* What you should do: State, as a bare number, how many lines below contain "name".
START Source data
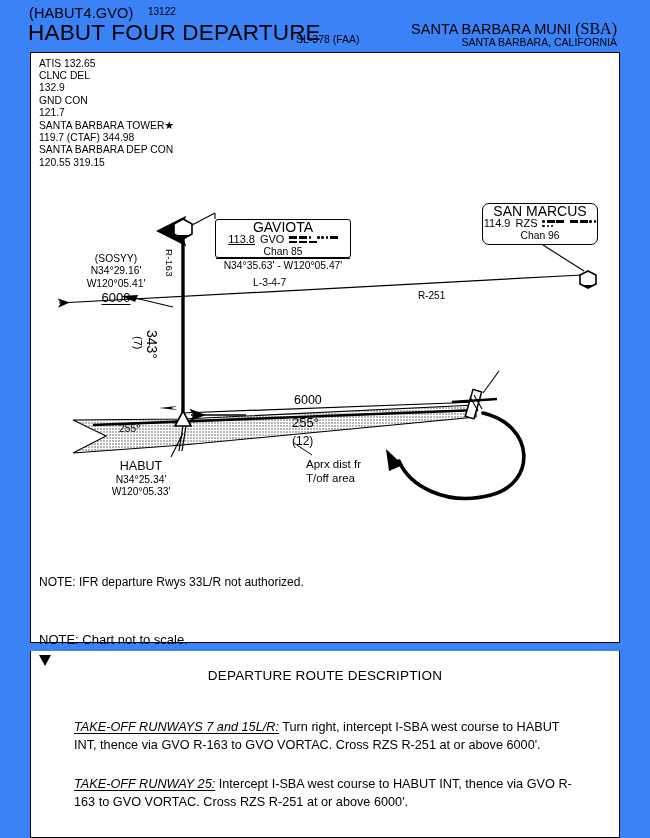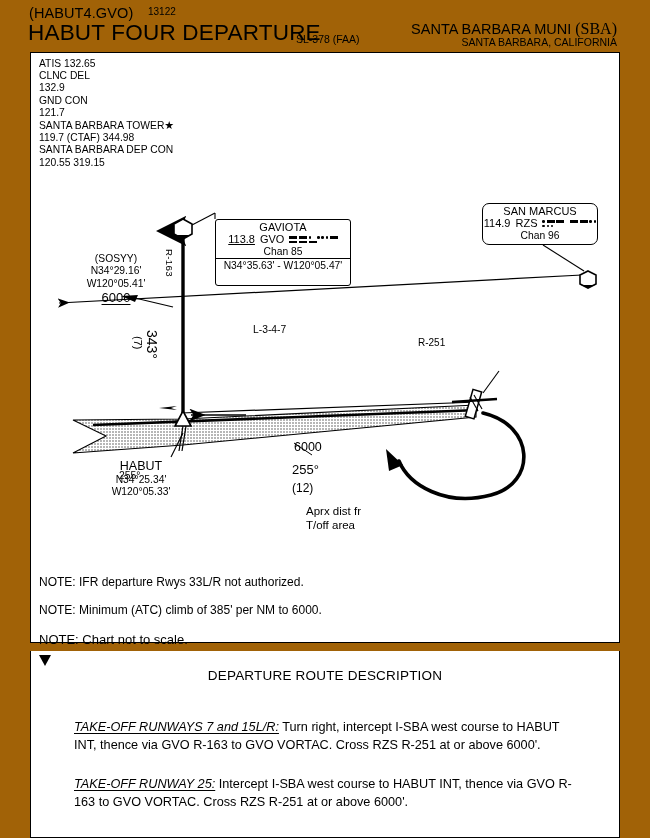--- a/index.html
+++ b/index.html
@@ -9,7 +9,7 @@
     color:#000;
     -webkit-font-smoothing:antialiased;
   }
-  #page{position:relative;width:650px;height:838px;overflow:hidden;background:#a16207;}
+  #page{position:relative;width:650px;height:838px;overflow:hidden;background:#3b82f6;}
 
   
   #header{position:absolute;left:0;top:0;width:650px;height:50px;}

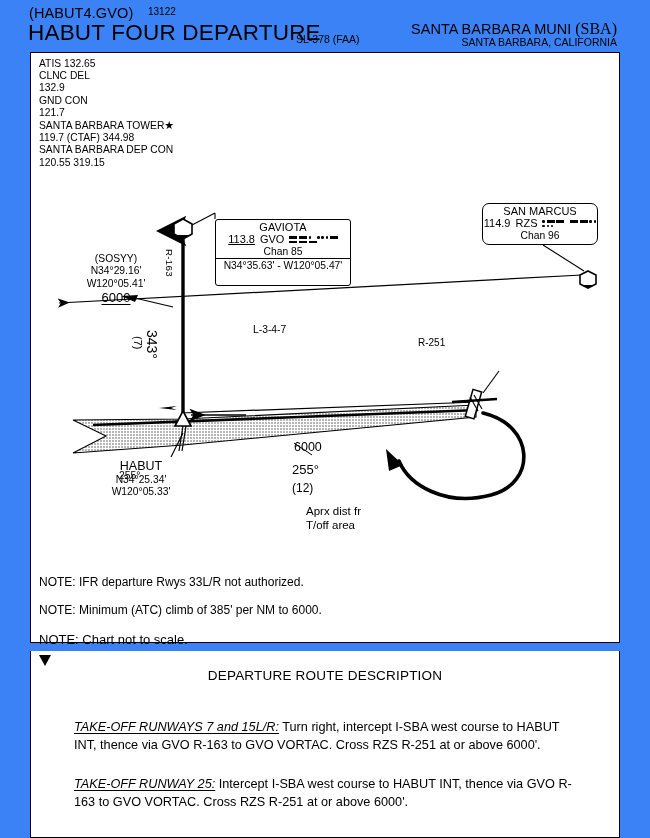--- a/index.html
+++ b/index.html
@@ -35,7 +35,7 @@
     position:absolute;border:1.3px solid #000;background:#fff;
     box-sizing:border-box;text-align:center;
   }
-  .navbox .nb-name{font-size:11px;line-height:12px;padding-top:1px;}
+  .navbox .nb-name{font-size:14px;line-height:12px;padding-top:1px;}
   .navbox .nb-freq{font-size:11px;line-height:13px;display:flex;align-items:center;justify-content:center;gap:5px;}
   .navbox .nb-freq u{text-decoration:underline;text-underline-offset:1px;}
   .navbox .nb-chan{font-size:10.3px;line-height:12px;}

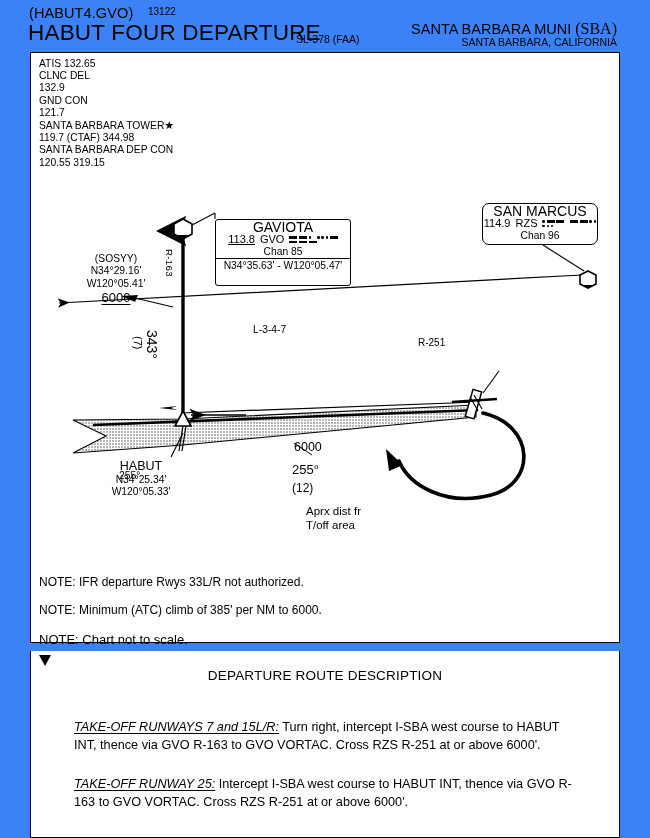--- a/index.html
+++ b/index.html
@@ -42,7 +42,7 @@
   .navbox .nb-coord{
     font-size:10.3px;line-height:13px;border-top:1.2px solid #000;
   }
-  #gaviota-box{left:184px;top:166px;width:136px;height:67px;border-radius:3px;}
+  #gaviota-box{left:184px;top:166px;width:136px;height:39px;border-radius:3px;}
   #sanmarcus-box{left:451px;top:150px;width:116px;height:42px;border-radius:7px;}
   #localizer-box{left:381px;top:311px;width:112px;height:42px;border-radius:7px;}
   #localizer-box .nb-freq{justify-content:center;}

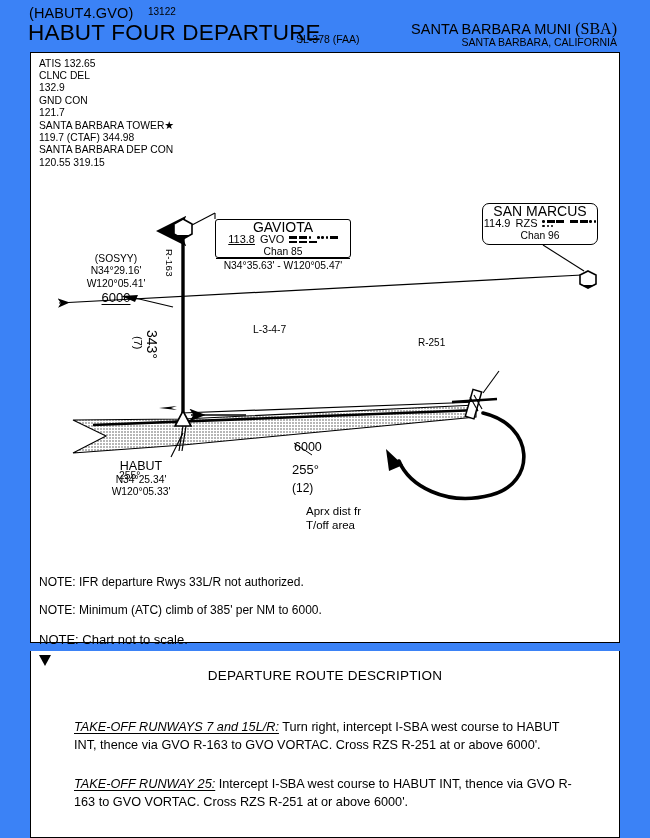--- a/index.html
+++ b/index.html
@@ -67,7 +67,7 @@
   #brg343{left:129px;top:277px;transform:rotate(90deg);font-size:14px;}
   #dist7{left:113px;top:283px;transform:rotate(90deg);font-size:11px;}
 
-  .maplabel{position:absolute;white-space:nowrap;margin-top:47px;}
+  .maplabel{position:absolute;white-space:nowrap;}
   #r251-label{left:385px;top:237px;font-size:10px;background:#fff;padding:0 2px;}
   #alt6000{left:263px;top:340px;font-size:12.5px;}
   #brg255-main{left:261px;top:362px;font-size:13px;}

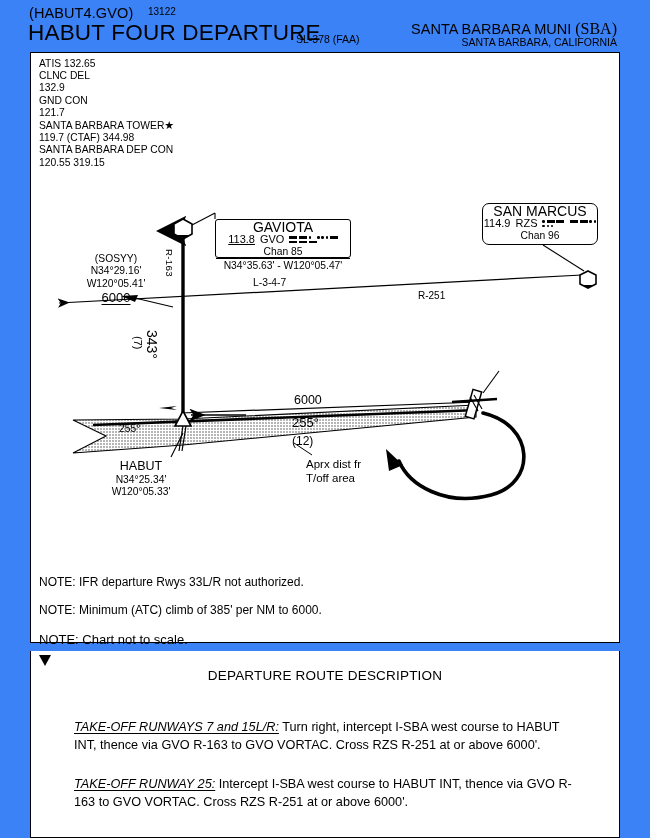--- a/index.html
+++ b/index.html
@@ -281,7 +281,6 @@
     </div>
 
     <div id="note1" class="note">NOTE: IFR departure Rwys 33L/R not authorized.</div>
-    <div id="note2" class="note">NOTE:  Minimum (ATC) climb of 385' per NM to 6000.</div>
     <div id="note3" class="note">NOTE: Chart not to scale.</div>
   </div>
END Source data
START Source data
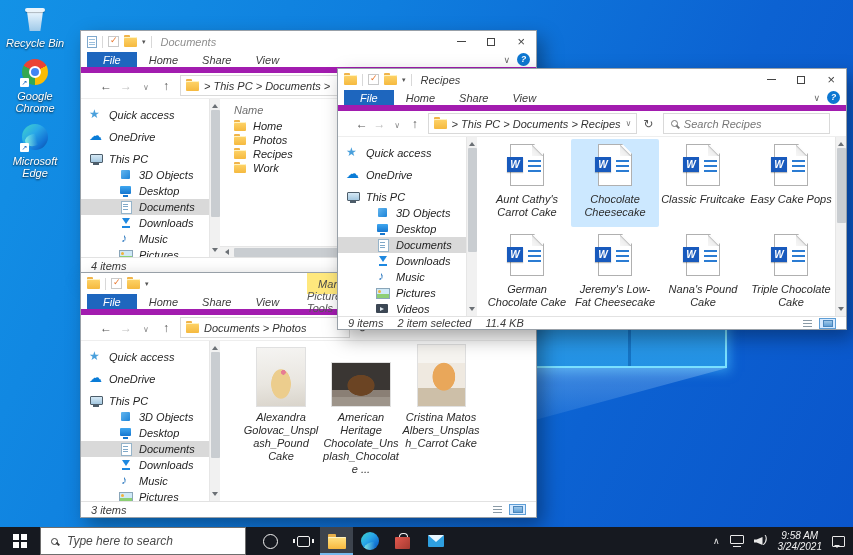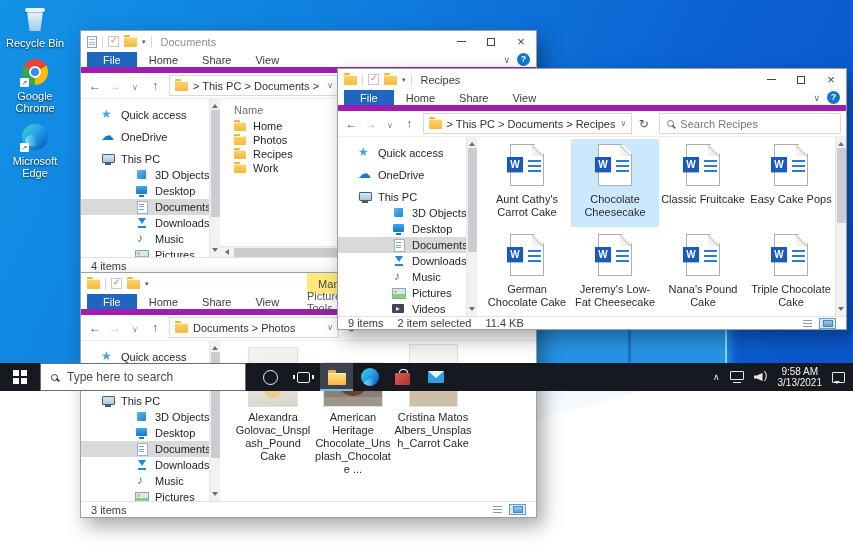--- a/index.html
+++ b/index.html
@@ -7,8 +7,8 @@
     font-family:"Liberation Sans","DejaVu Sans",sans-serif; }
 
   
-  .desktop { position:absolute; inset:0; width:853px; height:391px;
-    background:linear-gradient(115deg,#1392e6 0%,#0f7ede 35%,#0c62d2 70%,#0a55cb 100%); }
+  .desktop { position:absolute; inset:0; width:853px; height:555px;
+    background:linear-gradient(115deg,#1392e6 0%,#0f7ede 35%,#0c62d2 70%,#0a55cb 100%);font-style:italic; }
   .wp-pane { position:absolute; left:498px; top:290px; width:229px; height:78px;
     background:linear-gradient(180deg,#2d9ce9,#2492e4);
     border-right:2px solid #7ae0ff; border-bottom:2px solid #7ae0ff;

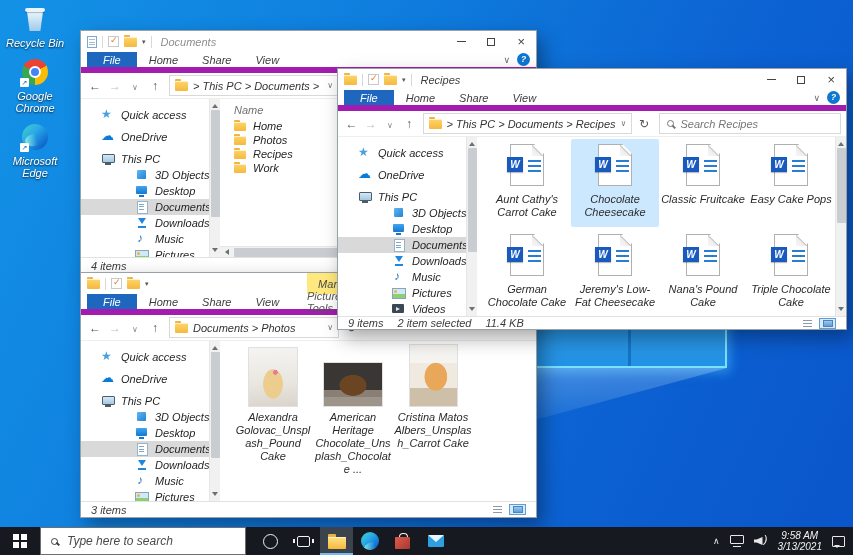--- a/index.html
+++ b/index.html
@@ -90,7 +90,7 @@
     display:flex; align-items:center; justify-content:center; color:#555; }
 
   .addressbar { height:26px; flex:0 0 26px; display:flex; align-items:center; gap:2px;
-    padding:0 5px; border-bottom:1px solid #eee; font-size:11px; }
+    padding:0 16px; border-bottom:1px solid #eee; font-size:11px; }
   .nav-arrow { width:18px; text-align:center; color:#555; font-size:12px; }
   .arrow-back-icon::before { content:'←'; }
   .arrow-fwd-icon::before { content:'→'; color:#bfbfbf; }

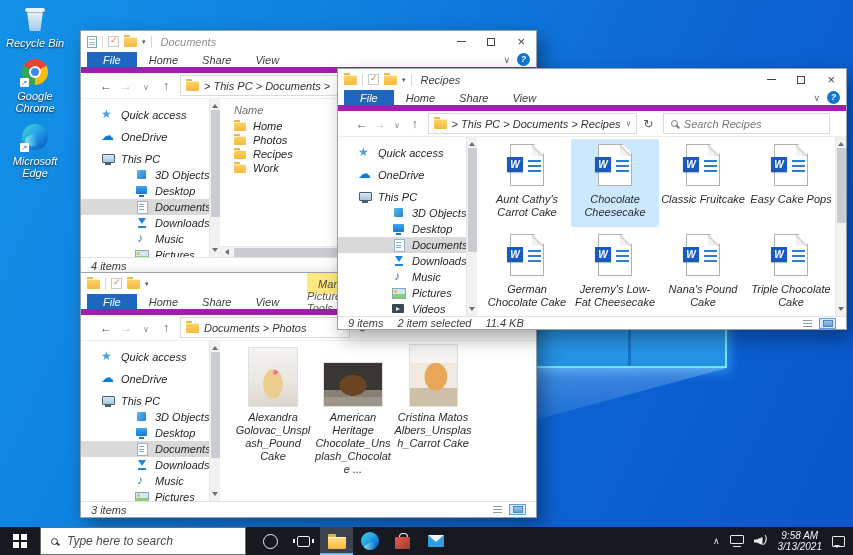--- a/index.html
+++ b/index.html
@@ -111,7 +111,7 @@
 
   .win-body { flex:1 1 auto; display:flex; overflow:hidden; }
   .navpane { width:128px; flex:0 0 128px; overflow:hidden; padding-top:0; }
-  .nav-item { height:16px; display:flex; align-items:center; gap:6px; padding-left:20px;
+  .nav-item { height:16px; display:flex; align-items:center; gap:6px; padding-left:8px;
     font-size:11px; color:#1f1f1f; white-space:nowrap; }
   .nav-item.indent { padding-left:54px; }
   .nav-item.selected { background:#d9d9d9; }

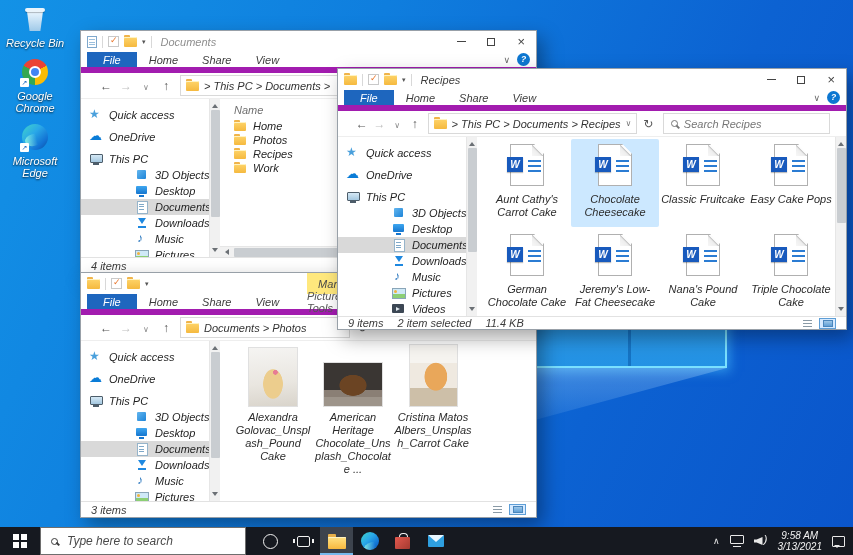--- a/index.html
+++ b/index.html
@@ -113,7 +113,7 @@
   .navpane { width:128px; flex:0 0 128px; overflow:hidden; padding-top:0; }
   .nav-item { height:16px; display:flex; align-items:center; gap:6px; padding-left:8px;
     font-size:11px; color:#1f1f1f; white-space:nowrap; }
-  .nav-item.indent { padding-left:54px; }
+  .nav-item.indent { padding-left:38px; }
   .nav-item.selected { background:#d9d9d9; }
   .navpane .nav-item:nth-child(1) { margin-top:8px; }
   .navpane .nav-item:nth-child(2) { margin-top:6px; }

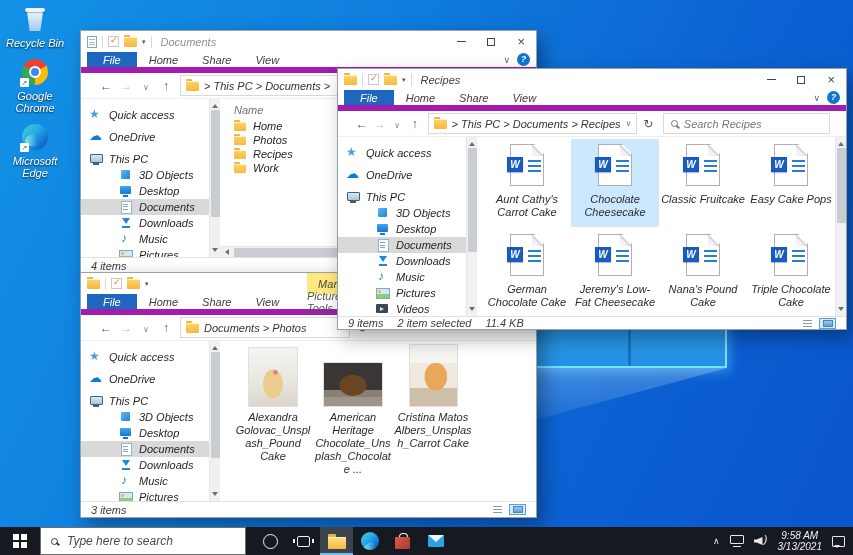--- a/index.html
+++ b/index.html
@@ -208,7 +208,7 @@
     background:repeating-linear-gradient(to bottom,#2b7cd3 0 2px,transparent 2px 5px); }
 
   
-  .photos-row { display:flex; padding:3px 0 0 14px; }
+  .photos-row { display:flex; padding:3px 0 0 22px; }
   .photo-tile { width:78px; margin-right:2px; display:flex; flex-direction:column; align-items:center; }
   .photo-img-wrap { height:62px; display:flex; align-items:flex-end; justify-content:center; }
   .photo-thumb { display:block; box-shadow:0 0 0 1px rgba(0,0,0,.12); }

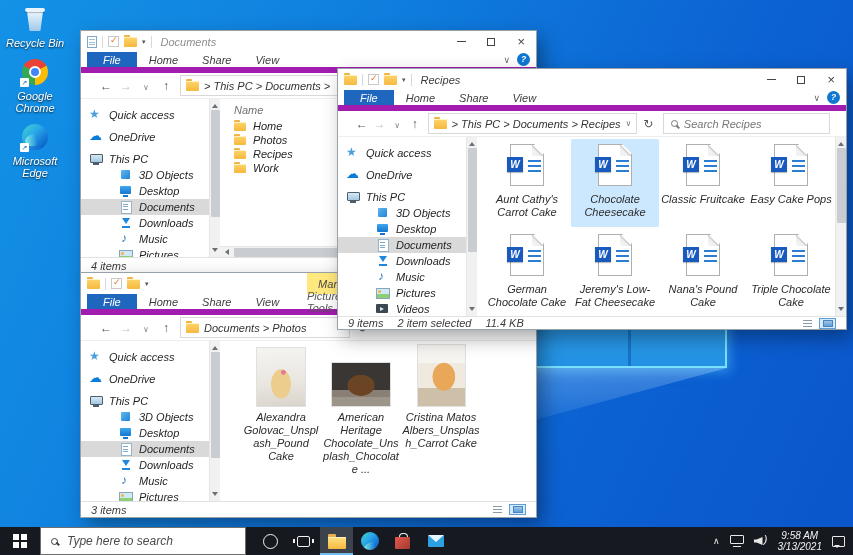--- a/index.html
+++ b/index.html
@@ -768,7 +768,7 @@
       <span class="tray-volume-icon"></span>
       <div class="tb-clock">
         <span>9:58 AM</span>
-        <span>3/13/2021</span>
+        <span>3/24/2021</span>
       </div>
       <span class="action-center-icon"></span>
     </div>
END Source data
* Exercise solution: 2